[PROMPT]:
Within the data below, find the string "color" and return each line where it occurs.

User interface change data
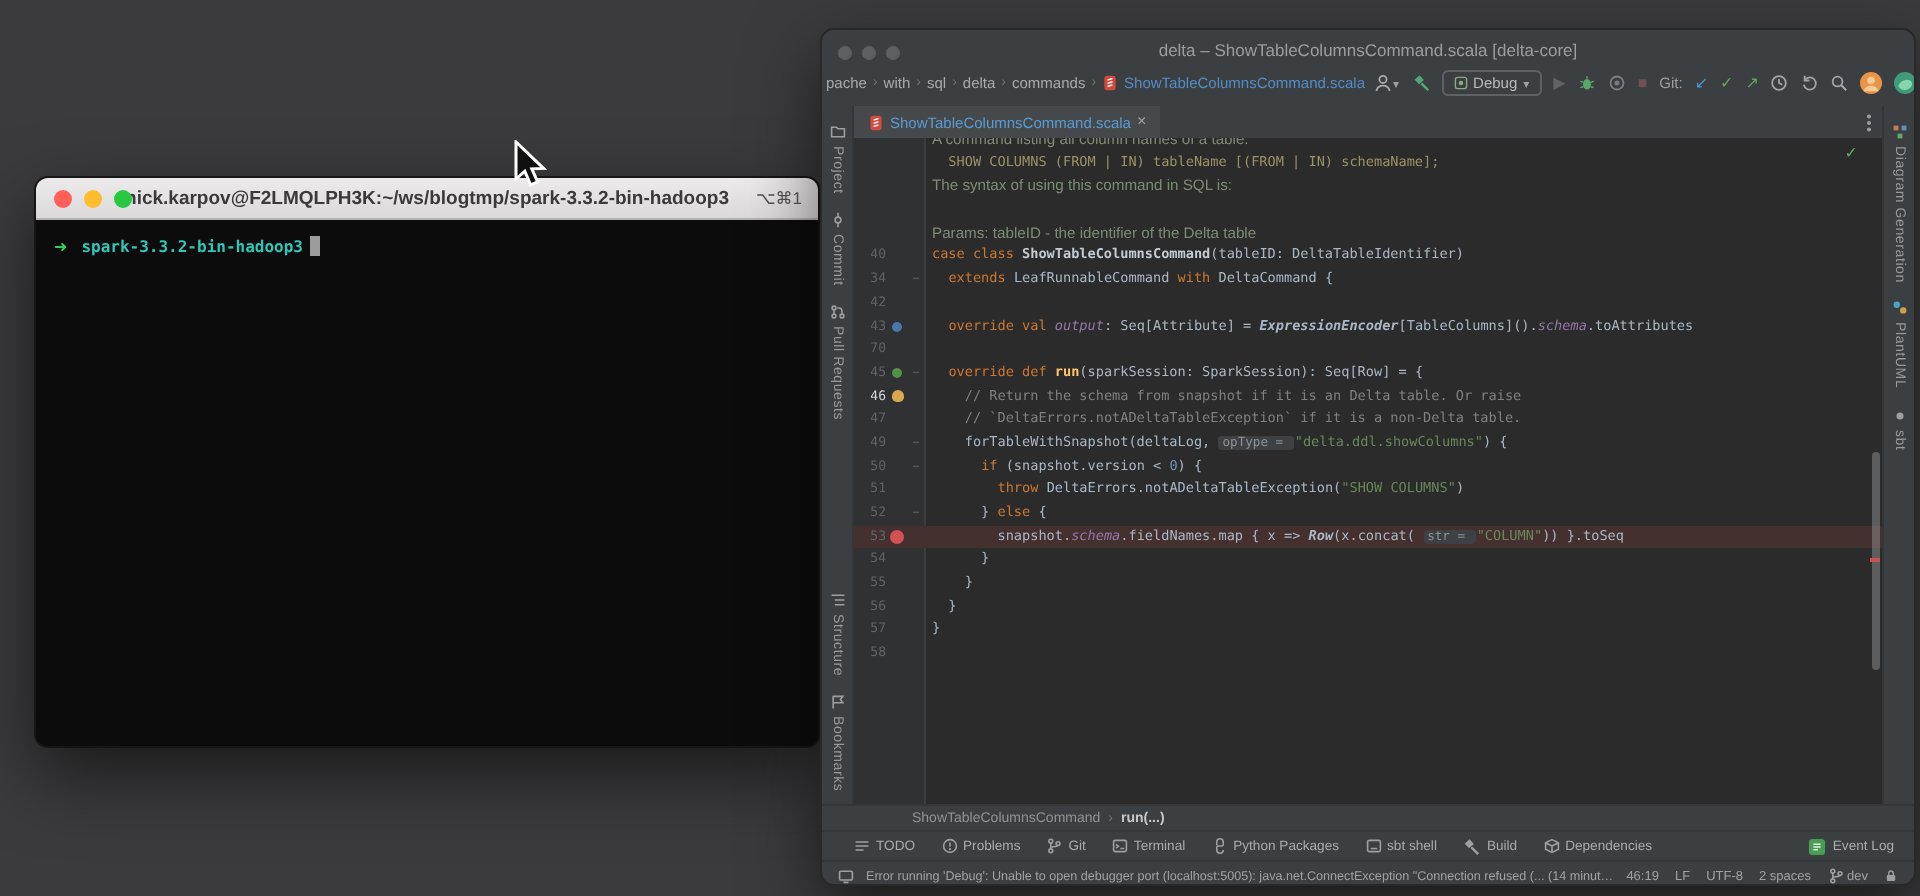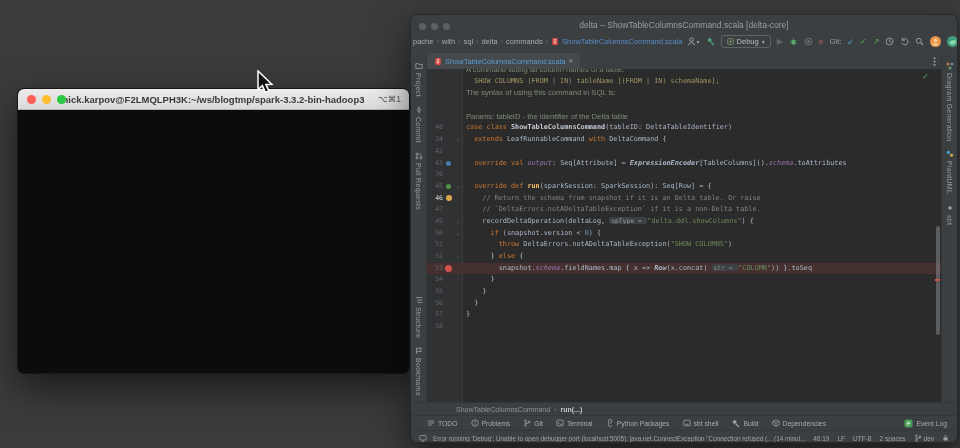--- a/index.html
+++ b/index.html
@@ -50,21 +50,21 @@
 
   .center{flex:1;display:flex;flex-direction:column;min-width:0}
   .tabbar{height:16px;background:#3c3f41;display:flex;align-items:center;flex:0 0 16px}
   .tab{height:16px;display:flex;align-items:center;gap:3px;background:#45494b;padding:0 7px;font-size:7.5px;color:#5b9bd3}
   .tab-close{color:#9da0a2;font-size:8px;line-height:8px}
   .kebab{margin-left:auto;padding-right:5px;color:#9da0a2;display:flex}
 
   .editor{position:relative;flex:1;background:#2b2b2b;overflow:hidden}
   .gutter-bg{position:absolute;left:0;top:0;bottom:0;width:35px;background:#2f3133;border-right:1px solid #3a3c3e}
   .elines{position:relative;margin-top:-5px}
-  .erow{display:flex;height:11.7px;font:6.8px/11.7px "DejaVu Sans Mono",monospace;white-space:pre;align-items:center}
+  .erow{display:flex;height:11.7px;font:6.8px/11.7px "DejaVu Sans Mono",monospace;white-space:pre;align-items:flex-start}
   .gcell{width:35px;flex:0 0 35px;display:flex;align-items:center;height:100%}
   .gnum{width:16px;text-align:right;color:#606366;font-size:6.5px}
   .gcur{color:#d2d4d6}
   .gico{width:11px;display:flex;justify-content:center;align-items:center}
   .gfold{width:8px;color:#5f6365;font-size:6px;text-align:center}
   .ccell{padding-left:4px}
   .row-bp{background:#453030}
   .gi{display:inline-block}
   .gi-override{width:5px;height:5px;border-radius:50%;background:#4878ab}
   .gi-impl{width:5px;height:5px;border-radius:50%;background:#529148}
@@ -108,20 +108,23 @@
 
 <div class="window terminal">
   <div class="term-titlebar">
     <div class="lights">
       <span class="light" style="background:#ff5f57"></span>
       <span class="light" style="background:#febc2e"></span>
       <span class="light" style="background:#28c840"></span>
     </div>
     <div class="term-title">nick.karpov@F2LMQLPH3K:~/ws/blogtmp/spark-3.3.2-bin-hadoop3</div>
     <div class="term-shortcut">⌥⌘1</div>
+  </div>
+  <div class="term-body">
+    <span class="prompt-symbol">➜</span><span class="prompt-dir">spark-3.3.2-bin-hadoop3</span><span class="term-cursor"></span>
   </div>
 </div>
 
 <div class="window ide">
   <div class="ide-titlebar">
     <div class="ide-lights">
       <span class="ide-light"></span>
       <span class="ide-light"></span>
       <span class="ide-light"></span>
     </div>
@@ -337,21 +340,21 @@
             <div class="erow"><span class="gcell"></span><span class="ccell doc"></span></div>
             <div class="erow"><span class="gcell"></span><span class="ccell doc">Params: tableID - the identifier of the Delta table</span></div>
             <div class="erow"><span class="gcell"><span class="gnum">40</span><span class="gico"></span><span class="gfold"></span></span><span class="ccell"><span class="tk-k">case class </span><span class="tk-cw">ShowTableColumnsCommand</span><span class="tk-t">(tableID: DeltaTableIdentifier)</span></span></div>
             <div class="erow"><span class="gcell"><span class="gnum">34</span><span class="gico"></span><span class="gfold">−</span></span><span class="ccell"><span class="tk-t">  </span><span class="tk-k">extends </span><span class="tk-t">LeafRunnableCommand </span><span class="tk-k">with </span><span class="tk-t">DeltaCommand {</span></span></div>
             <div class="erow"><span class="gcell"><span class="gnum">42</span><span class="gico"></span><span class="gfold"></span></span><span class="ccell"></span></div>
             <div class="erow"><span class="gcell"><span class="gnum">43</span><span class="gico"><span class="gi gi-override"></span></span><span class="gfold"></span></span><span class="ccell"><span class="tk-t">  </span><span class="tk-k">override val </span><span class="tk-f">output</span><span class="tk-t">: Seq[Attribute] = </span><span class="tk-st">ExpressionEncoder</span><span class="tk-t">[TableColumns]().</span><span class="tk-f">schema</span><span class="tk-t">.toAttributes</span></span></div>
             <div class="erow"><span class="gcell"><span class="gnum">70</span><span class="gico"></span><span class="gfold"></span></span><span class="ccell"></span></div>
             <div class="erow"><span class="gcell"><span class="gnum">45</span><span class="gico"><span class="gi gi-impl"></span></span><span class="gfold">−</span></span><span class="ccell"><span class="tk-t">  </span><span class="tk-k">override def </span><span class="tk-m">run</span><span class="tk-t">(sparkSession: SparkSession): Seq[Row] = {</span></span></div>
             <div class="erow"><span class="gcell"><span class="gnum gcur">46</span><span class="gico"><span class="gi gi-bulb"></span></span><span class="gfold"></span></span><span class="ccell"><span class="tk-t">    </span><span class="tk-c">// Return the schema from snapshot if it is an Delta table. Or raise</span></span></div>
             <div class="erow"><span class="gcell"><span class="gnum">47</span><span class="gico"></span><span class="gfold"></span></span><span class="ccell"><span class="tk-t">    </span><span class="tk-c">// `DeltaErrors.notADeltaTableException` if it is a non-Delta table.</span></span></div>
-            <div class="erow"><span class="gcell"><span class="gnum">49</span><span class="gico"></span><span class="gfold">−</span></span><span class="ccell"><span class="tk-t">    recordDeltaOperation(deltaLog, </span><span class="tk-h">opType = </span><span class="tk-s">"delta.ddl.showColumns"</span><span class="tk-t">) {</span></span></div>
+            <div class="erow"><span class="gcell"><span class="gnum">49</span><span class="gico"></span><span class="gfold">−</span></span><span class="ccell"><span class="tk-t">    forTableWithSnapshot(deltaLog, </span><span class="tk-h">opType = </span><span class="tk-s">"delta.ddl.showColumns"</span><span class="tk-t">) {</span></span></div>
             <div class="erow"><span class="gcell"><span class="gnum">50</span><span class="gico"></span><span class="gfold">−</span></span><span class="ccell"><span class="tk-t">      </span><span class="tk-k">if </span><span class="tk-t">(snapshot.version &lt; </span><span class="tk-n">0</span><span class="tk-t">) {</span></span></div>
             <div class="erow"><span class="gcell"><span class="gnum">51</span><span class="gico"></span><span class="gfold"></span></span><span class="ccell"><span class="tk-t">        </span><span class="tk-k">throw </span><span class="tk-t">DeltaErrors.notADeltaTableException(</span><span class="tk-s">"SHOW COLUMNS"</span><span class="tk-t">)</span></span></div>
             <div class="erow"><span class="gcell"><span class="gnum">52</span><span class="gico"></span><span class="gfold">−</span></span><span class="ccell"><span class="tk-t">      } </span><span class="tk-k">else </span><span class="tk-t">{</span></span></div>
             <div class="erow row-bp"><span class="gcell"><span class="gnum">53</span><span class="gico"><span class="gi gi-breakpoint"></span></span><span class="gfold"></span></span><span class="ccell"><span class="tk-t">        snapshot.</span><span class="tk-f">schema</span><span class="tk-t">.fieldNames.map { x =&gt; </span><span class="tk-st">Row</span><span class="tk-t">(x.concat( </span><span class="tk-h">str = </span><span class="tk-s">"COLUMN"</span><span class="tk-t">)) }.toSeq</span></span></div>
             <div class="erow"><span class="gcell"><span class="gnum">54</span><span class="gico"></span><span class="gfold"></span></span><span class="ccell"><span class="tk-t">      }</span></span></div>
             <div class="erow"><span class="gcell"><span class="gnum">55</span><span class="gico"></span><span class="gfold"></span></span><span class="ccell"><span class="tk-t">    }</span></span></div>
             <div class="erow"><span class="gcell"><span class="gnum">56</span><span class="gico"></span><span class="gfold"></span></span><span class="ccell"><span class="tk-t">  }</span></span></div>
             <div class="erow"><span class="gcell"><span class="gnum">57</span><span class="gico"></span><span class="gfold"></span></span><span class="ccell"><span class="tk-t">}</span></span></div>
             <div class="erow"><span class="gcell"><span class="gnum">58</span><span class="gico"></span><span class="gfold"></span></span><span class="ccell"></span></div>
           </div>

[EXERCISE OUTPUT]:
   .tab{height:16px;display:flex;align-items:center;gap:3px;background:#45494b;padding:0 7px;font-size:7.5px;color:#5b9bd3}
   .tab-close{color:#9da0a2;font-size:8px;line-height:8px}
   .kebab{margin-left:auto;padding-right:5px;color:#9da0a2;display:flex}
   .gnum{width:16px;text-align:right;color:#606366;font-size:6.5px}
   .gcur{color:#d2d4d6}
   .gfold{width:8px;color:#5f6365;font-size:6px;text-align:center}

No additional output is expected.